Dr. Michaela Musilova is an astrobiologist with a focus on life in extreme environments. She has a PhD degree from the University of Bristol and is a graduate from the International Space University's (ISU) Space Studies Program. Michaela's space research experience includes working at the NASA Jet Propulsion Laboratory, University of London Observatory, Canada-France-Hawaii Telescope, on NASA's and the U.K. Space Agency's MoonLite project, being an analogue astronaut and Commander of numerous simulated missions to the moon and Mars at the HI-SEAS station in Hawaii, and at the Mars Desert Research Station in Utah. Michaela is currently the Director of HI-SEAS, as part of the International MoonBase Alliance.

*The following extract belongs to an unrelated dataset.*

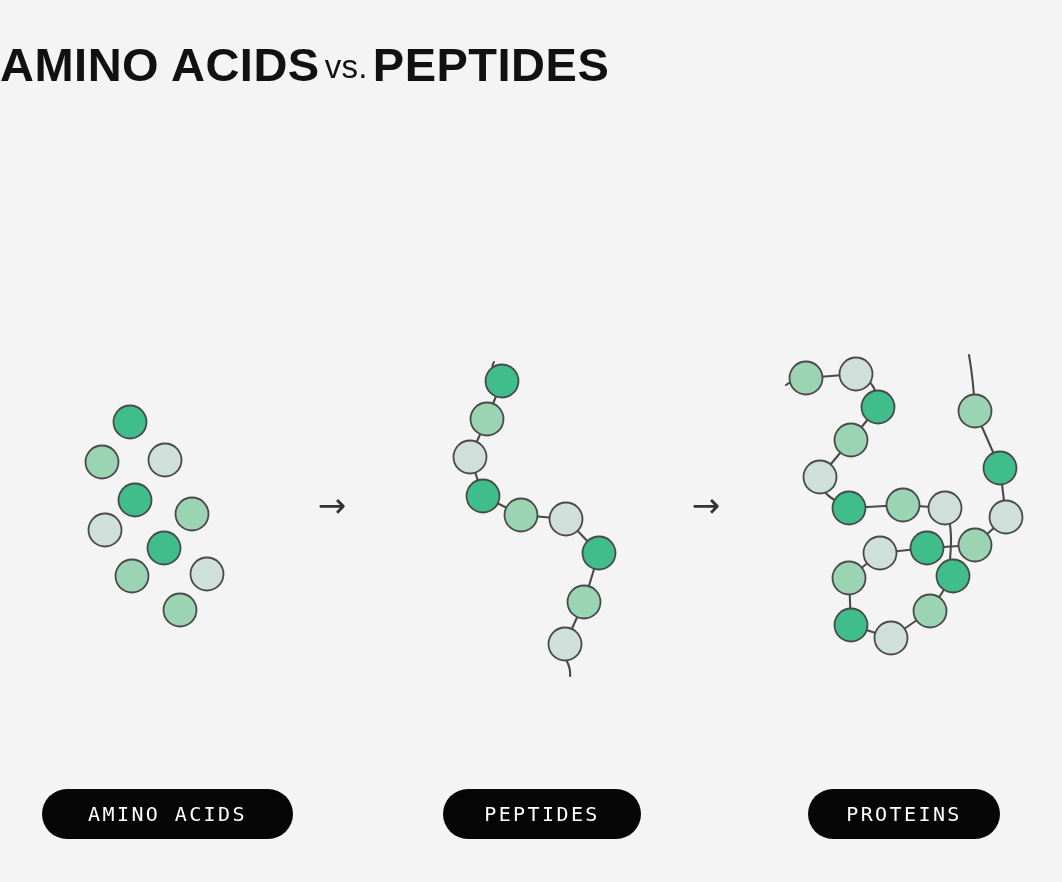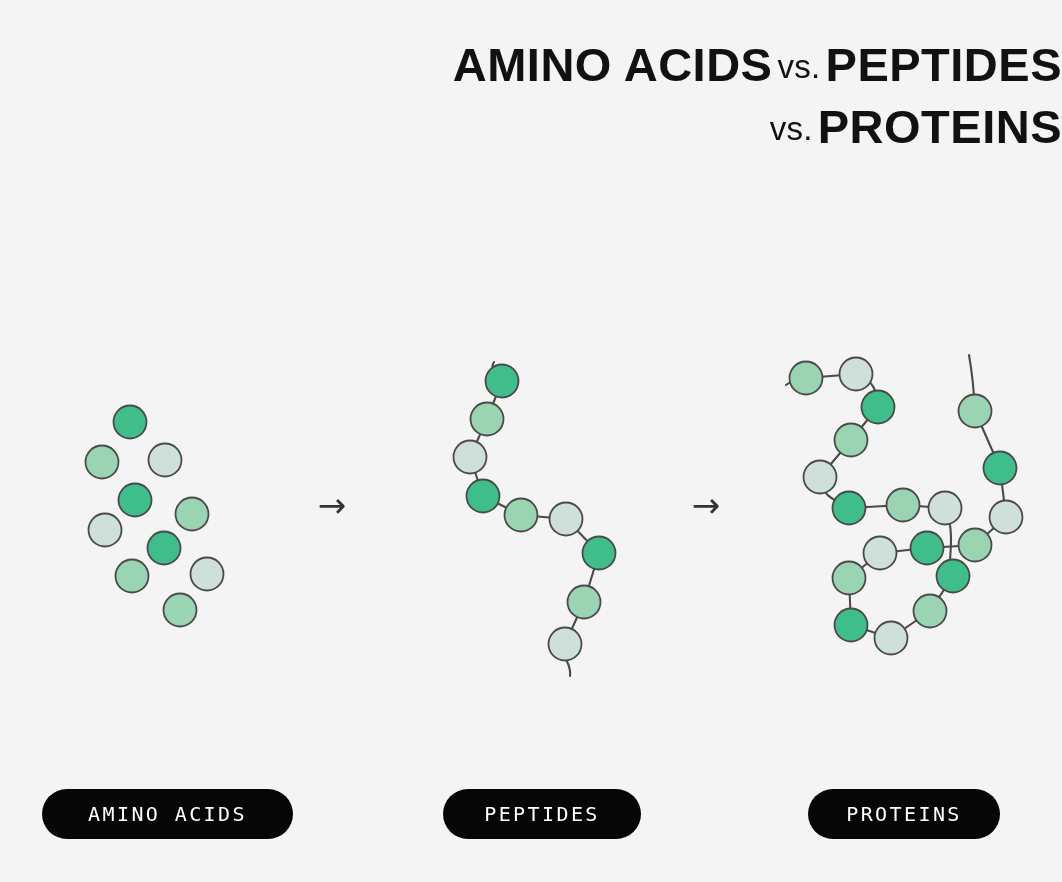"AMINO ACIDS vs. PEPTIDES" .title-block { text-align: right -> left }
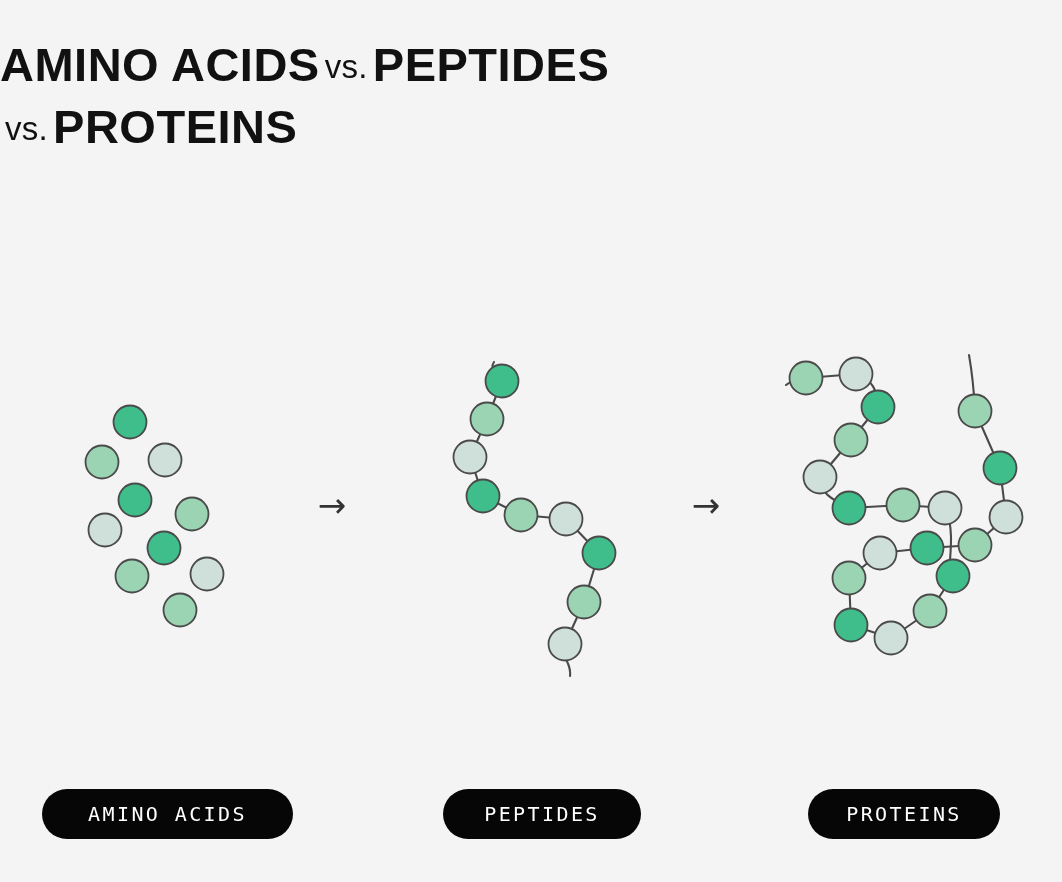"vs. PROTEINS" div.title-line { html: <div> <span>vs.</span><span>PROTEINS</span> </div> -> none }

She is also a visiting Professor at the Slovak University of Technology, Vice-Chair of the Slovak Organisation for Space Activities, Adjunct Faculty at ISU and the Senior Research Adviser for Mission Control Space Services Inc. 


She has received numerous prizes and grants, including the Emerging Space Leaders Grant from the International Astronautical Federation (2016) and the Women in Aerospace – Europe Young Professional Award (2016), and she was selected as one of the most promising 30 under 30 by Forbes Slovakia (2015). Michaela is also actively involved in the Duke of Edinburgh's International Award, as a patron of the program in Slovakia and an Emerging Leader Representative for Europe, Mediterranean and Arab states. Furthermore, she enjoys participating in STEAM outreach activities from teaching at schools, giving public presentations, to working with the media and more, as well as encouraging people to pursue their dreams. For instance, she is an Advisory Board Member of the STEM Punks immersive programs for students and teachers.